Deuxièmement, ces régulateurs qui se multiplient font jouer leurs muscles, en partie en réponse aux critiques selon lesquelles leur flaccidité aurait laissé les affaires devenir trop oligopolistiques. La pièce A est l’ampleur de la grande technologie, dont les produits parfois gratuits et les effets de réseau puissants (où la taille engendre plus de taille) font que l’ancienne «norme de bien-être du consommateur» semble, aux yeux des critiques, inadaptée. Les géants de la technologie sont accusés d' »acquisitions meurtrières », visant à étouffer les challengers potentiels dans le berceau, et d’acheter des entreprises sur des marchés qu’ils espèrent un jour accaparer. De plus en plus de régulateurs s’inquiètent maintenant que de telles fusions peu orthodoxes, où deux entreprises n’ont pas d’activités qui se chevauchent, étouffent l’innovation, y compris, comme dans le cas de Grail, sur des marchés qui existent à peine.

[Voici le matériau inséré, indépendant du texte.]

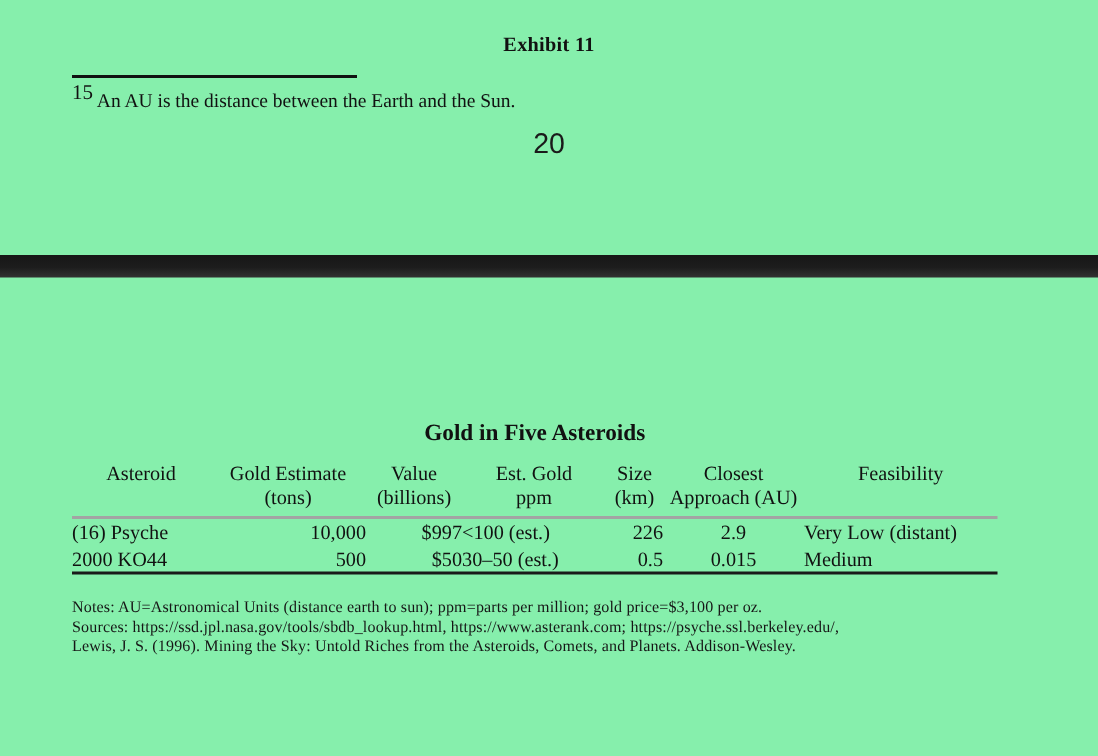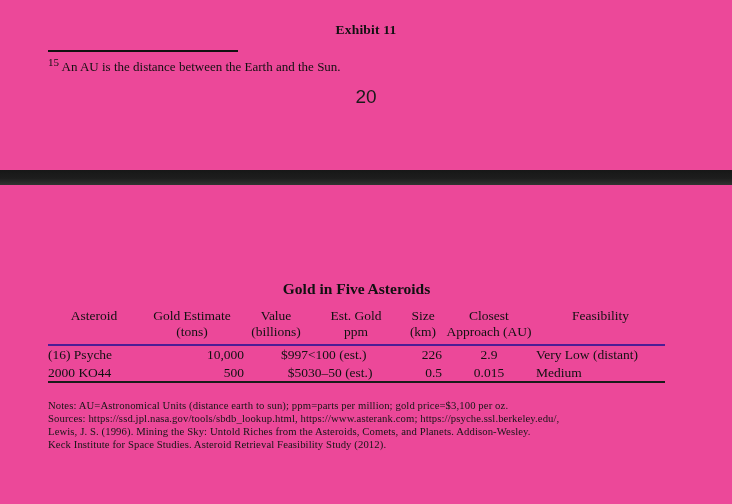--- a/index.html
+++ b/index.html
@@ -11,7 +11,7 @@
     position: relative;
     width: 732px;
     height: 504px;
-    background: #ec4899;
+    background: #86efac;
     overflow: hidden;
     font-family: "Liberation Serif", serif;
     color: #111111;

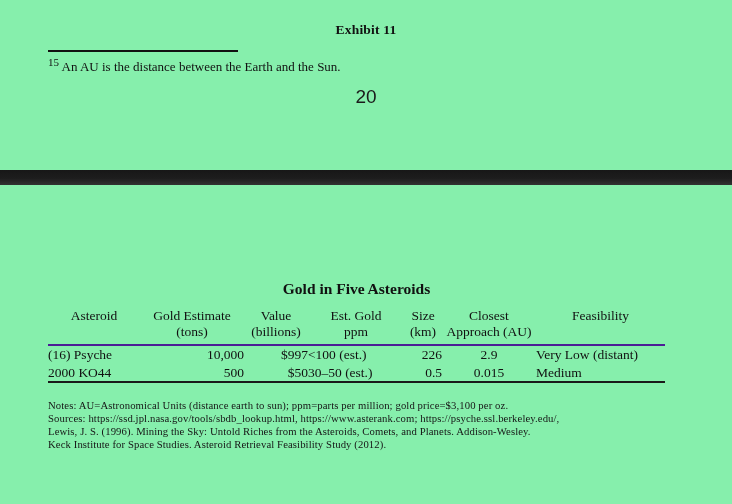--- a/index.html
+++ b/index.html
@@ -43,7 +43,7 @@
     font-size: 13px;
   }
   .footnote sup {
-    font-size: 11px;
+    font-size: 14px;
     line-height: 0;
   }
   .page-number {

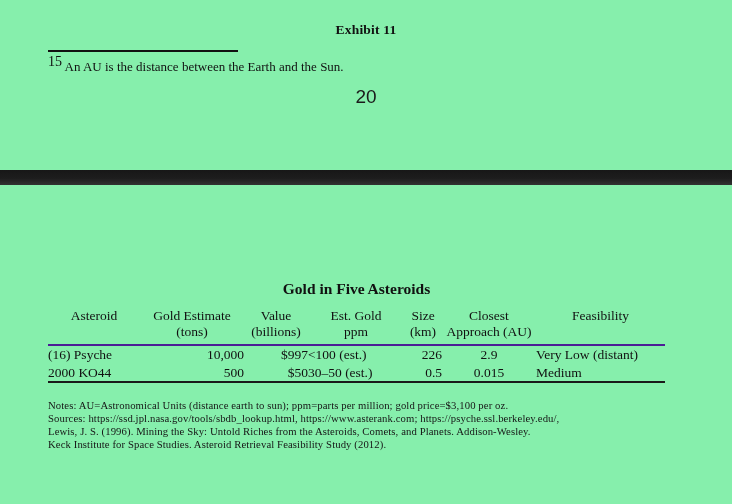--- a/index.html
+++ b/index.html
@@ -96,7 +96,7 @@
     vertical-align: bottom;
   }
   table.asteroids tr.h2 th {
-    border-bottom: 2px solid #4c1d95;
+    border-bottom: 2px solid #a3a3a3;
     padding-bottom: 5px;
     line-height: 15px;
   }

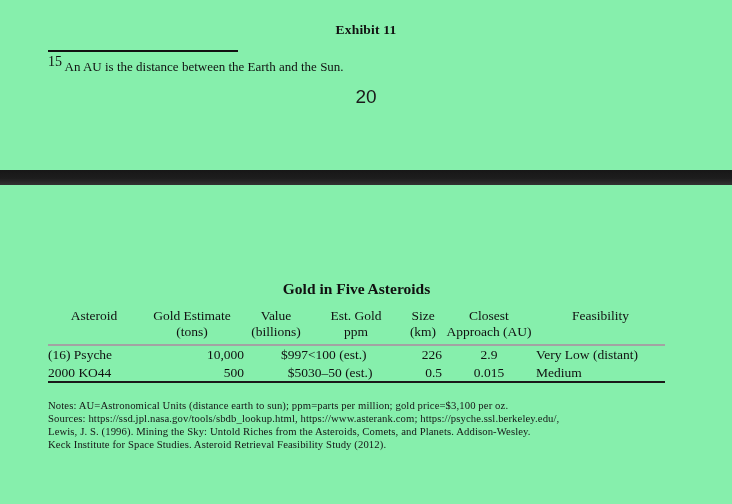--- a/index.html
+++ b/index.html
@@ -205,7 +205,6 @@
       <div>Notes: AU=Astronomical Units (distance earth to sun); ppm=parts per million; gold price=$3,100 per oz.</div>
       <div>Sources: https://ssd.jpl.nasa.gov/tools/sbdb_lookup.html, https://www.asterank.com; https://psyche.ssl.berkeley.edu/,</div>
       <div>Lewis, J. S. (1996). Mining the Sky: Untold Riches from the Asteroids, Comets, and Planets. Addison-Wesley.</div>
-      <div>Keck Institute for Space Studies. Asteroid Retrieval Feasibility Study (2012).</div>
     </div>
   </div>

Cela conduit à la troisième complication. Dans le passé, les lignes directrices nationales sur les fusions indiquaient clairement quand les entreprises devaient demander l’autorisation de se marier, généralement si leurs ventes ou leur part de marché combinées dépassaient un certain seuil. Lorsque les régulateurs ont soulevé des inquiétudes concernant le pouvoir de marché, une entreprise comme un B InBev pourrait les mettre au repos en déchargeant une brasserie ici et là. Désormais, un concurrent potentiel peut venir de n’importe où ; il en va de même pour un défi réglementaire. Et si les craintes portent sur des effets de conglomérat ou des acquisitions meurtrières, aucun remède autre que le retrait complet de l’entreprise combinée d’une juridiction ne serait satisfaisant. Pour l’acquisition d’entreprises ayant une grande entreprise existante sur un marché donné, c’est un non-démarrage.

La nouvelle logique antitrust est derrière une série d’actions récentes, et pas seulement Grail. En février, une longue cma La sonde a incité Nvidia, une société américaine de semi-conducteurs, à abandonner son rachat de 40 milliards de dollars d’Arm, une société japonaise qui octroie des licences pour les plans de puces. En juillet le ftc poursuivi pour bloquer l’achat de Within, fabricant d’applications de fitness en réalité virtuelle, par Meta, que le ftc dit cherche à « étendre illégalement [its] empire de la réalité virtuelle » qui comprend déjà un populaire réalité virtuelle casque et un réalité virtuelle magasin d’applications. Les régulateurs occidentaux et asiatiques se penchent sur l’acquisition par Microsoft d’Activision Blizzard, un développeur de jeux vidéo, pour 69 milliards de dollars.

Dealbreakers

Rien de tout cela ne signifie entreprise m&un est mort. L’année dernière, des transactions d’une valeur de 3,8 milliards de dollars ont été enregistrées, un quasi-record. La plupart passeront. Illumina fait appel contre le UE décision et peut obtenir son chemin. Même ainsi, les épreuves semblables au Graal augmentent les coûts pour tout le monde. Les avocats rapportent que les frais de rupture dans les contrats de fusion augmentent déjà et que les « dates extérieures », avant lesquelles les parties peuvent s’en aller sans encombre, s’étendent de quelques mois à 18 mois dans les documents Microsoft-Activision. Plus un accord prend de temps à être conclu, déplore un dirigeant d’une entreprise technologique acheteuse, plus l’avantage innovant de la cible est susceptible d’être émoussé et son autre atout clé, le talent, de fuir.

Certaines transactions qui auraient autrefois été une évidence ne valent donc plus la peine. Pour les ennemis des grandes entreprises comme Mme Khan, c’est le point. Si cela signifie que l’on renonce à l’innovation, que le bien-être des consommateurs n’est pas réalisé ou que la valeur actionnariale n’est pas créée, pas de chance.

En savoir plus sur Schumpeter, notre chroniqueur sur le commerce mondial :
Starbucks et les périls de la succession d’entreprise (8 septembre)
Nvidia sous-estime-t-il le chip crunch ? (1er septembre)
L’industrie pétrolière diabolisée pourrait-elle devenir une force de décarbonation ? (25 août)

Pour une analyse plus experte des plus grandes histoires de l’économie, des affaires et des marchés, inscrivez-vous à Money Talks, notre newsletter hebdomadaire.

Laisser un message

Your email address will not be published.